In a perfect world, you should never have to ask for a pay rise.
After all, an astute manager or supervisor should have a good idea of what you’re worth, and take the steps to ensure you receive the best possible remuneration.
If that sounds a little delusional, it is. And in a world where employers fight hard to contain their fixed costs, you’ll have to fight equally hard to justify a pay increase.
Asking for a pay increase at the best of times isn’t easy. But if you know how and when to ask, you’ll give yourself the best shot of at least getting a fair hearing.
Given that you always want to negotiate a pay rise from a position of strength, there are certain things you need to consider before you plunder on in.
Don’t misread the tea leaves
Where most people go wrong, says Professor Gary Martin, CEO with the Australian Institute of Management (WA), is when they misread the tea leaves, and/or assume that their employer is obligated to automatically increase salaries from one year to the next – even if only in line with CPI increases.
Flat-lined, at an annual pace of 2.3 per cent, wage growth remains low across almost every state and industry.
With wage growth expected to remain low, Professor Martin says employees need to be sure of their value within their organisation and their key achievements before asking for more.
Given that employers are expected to continue to offset future increases in compulsory super with lower annual wages, Professor Martin argues that most employers are hell-bent on maintaining their costs, just to remain commercially viable.
Unless you want to end up looking foolish, he suggests you really need to do your homework before going ‘cap in hand’ to the boss for more pay.

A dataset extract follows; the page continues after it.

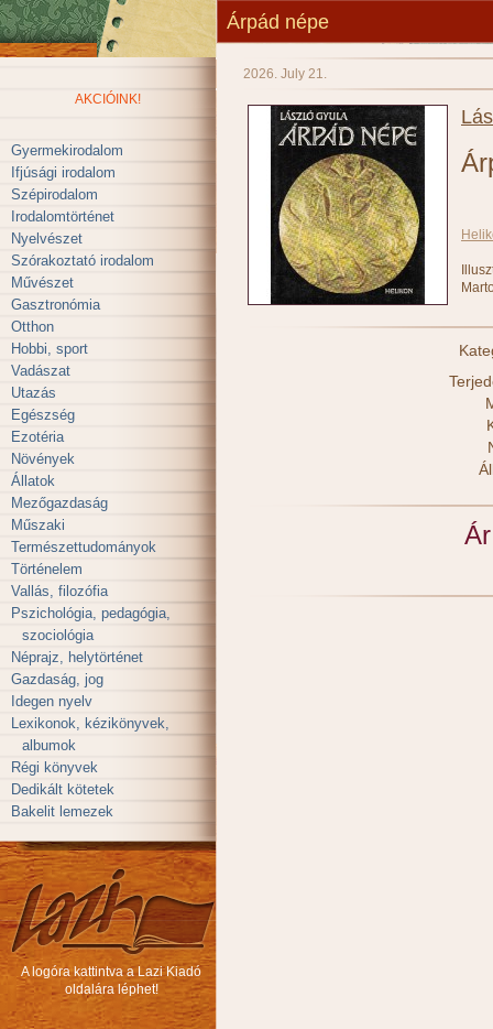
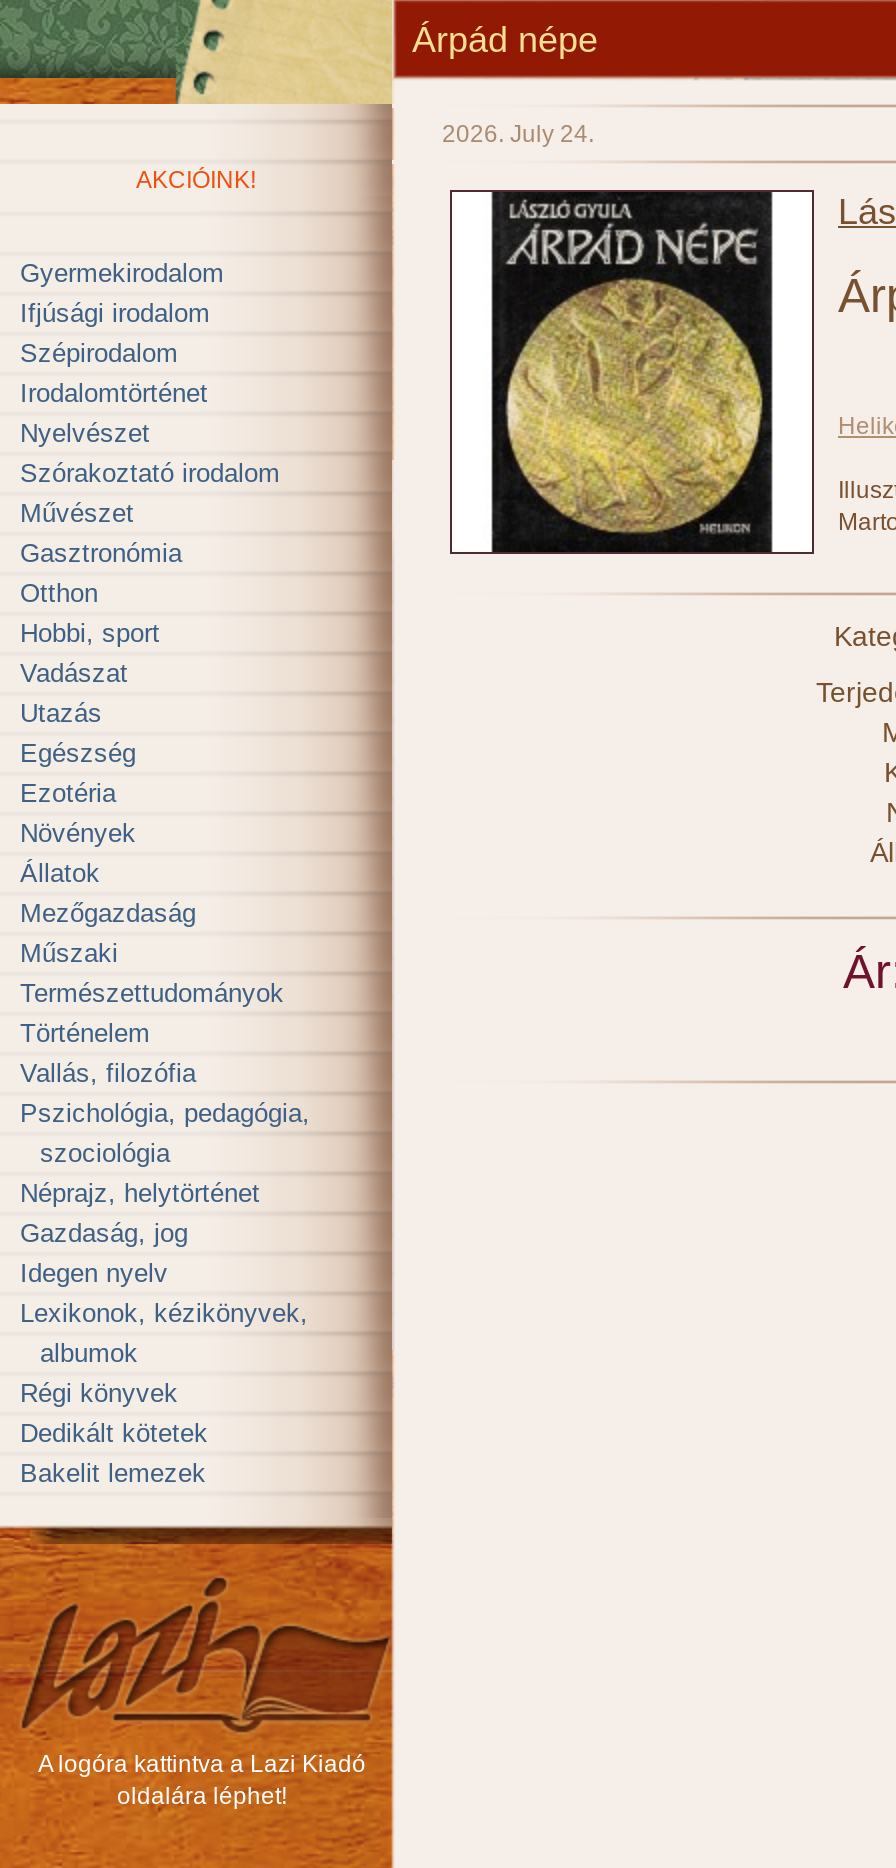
[243,66,327,82] 2026. July 21. -> [442,120,594,148] 2026. July 24.

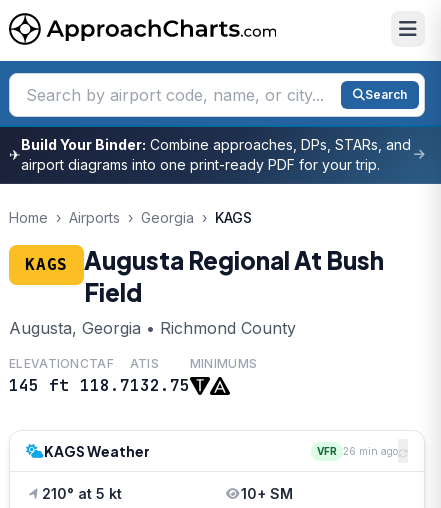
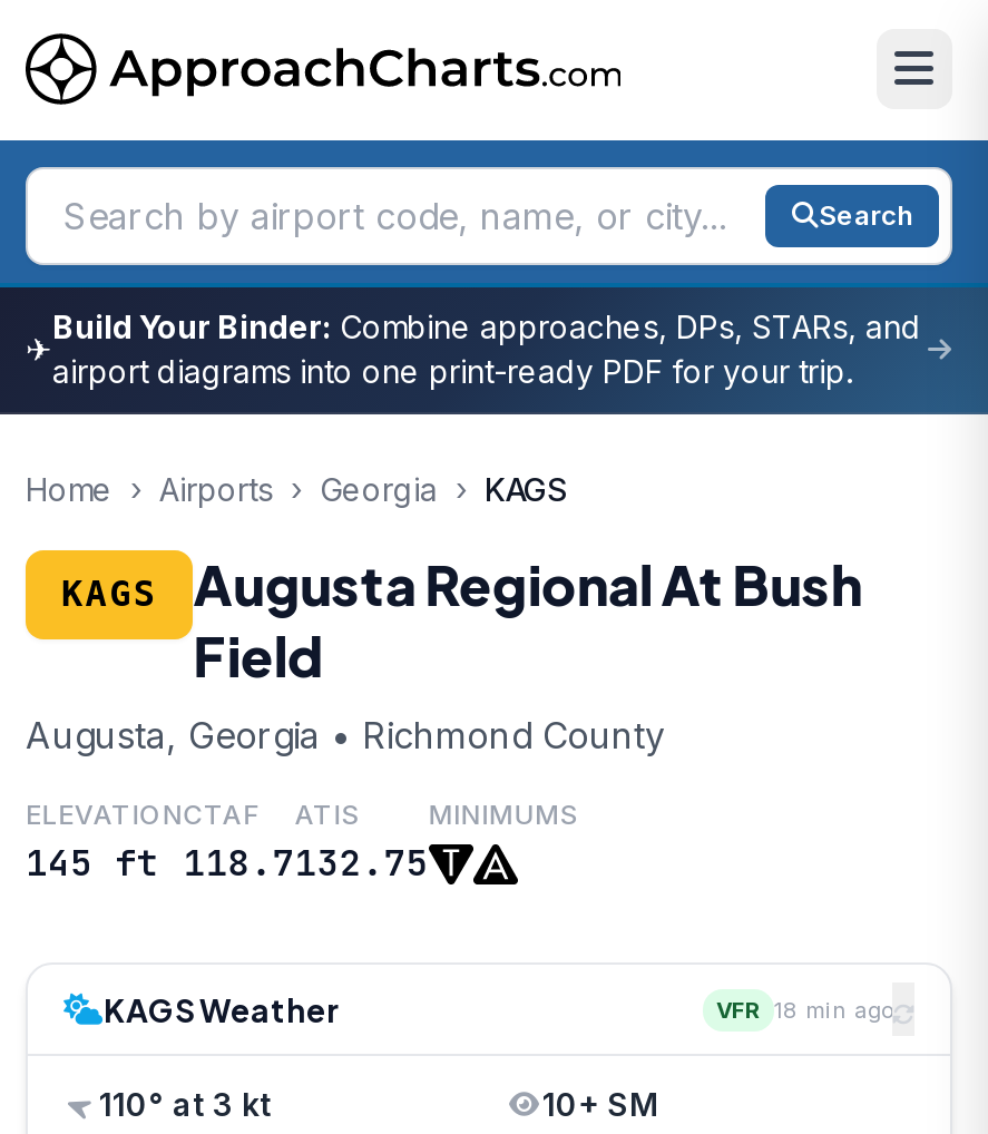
[317,444,398,456] VFR 26 min ago -> [716,995,892,1021] VFR 18 min ago
[42,485,122,502] 210° at 5 kt -> [99,1085,271,1123] 110° at 3 kt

For starters, he suggests taking the time to honestly assess your role within the organisation.
To second-guess if you have an inflated sense of self-worth, he recommends talking with your peers, and/or a recruitment consultant who specialises in your field.
”Remember, someone who has achieved hard targets is less likely to be considered for a raise if they have been extremely difficult to work with, and has damaged the organisation in the process,” he says.
Understand what shape the business is in
Secondly, he suggests reading the mood of management, and the basis on which previous pay increases have been made. For example, he says it’s hard to even broach the subject of increased employee benefits if management simply refuses to talk about it.
Rather than being worthy of a pay rise, some bosses may consider the good job you’re doing as merely adequate to retain that position.
One of the optimal times to ask for a raise, he suggests, is after your role has been expanded, and you have executed new responsibilities well, and/or demonstrated an increase in revenue generation.
“If you have been ‘kicking goals’ over an extended period, and you’re not seeing any monetary reward for it, then it might be time to ask for a raise,” Professor Martin says.
“But success might hinge on your preparation, including information on what other organisations pay for similar roles, and any data that shows how you have outperformed expectations for your role.”
However, when discussing salary, Professor Martin warns against backing yourself into a corner. While you need to build your case for a pay increase in a confident manner, it’s equally important to handle rejection well to ensure it doesn’t compromise future salary discussions.
“It’s also important to be open to non-cash incentives, like additional days leave or flexible working arrangements, which can make a position more attractive,” Professor Martin says.
“Similarly, never ‘burn your bridges’ by threatening to leave the business if you don’t get a counter-offer to stay, unless you have another job offer on the table, and are more than willing to walk.”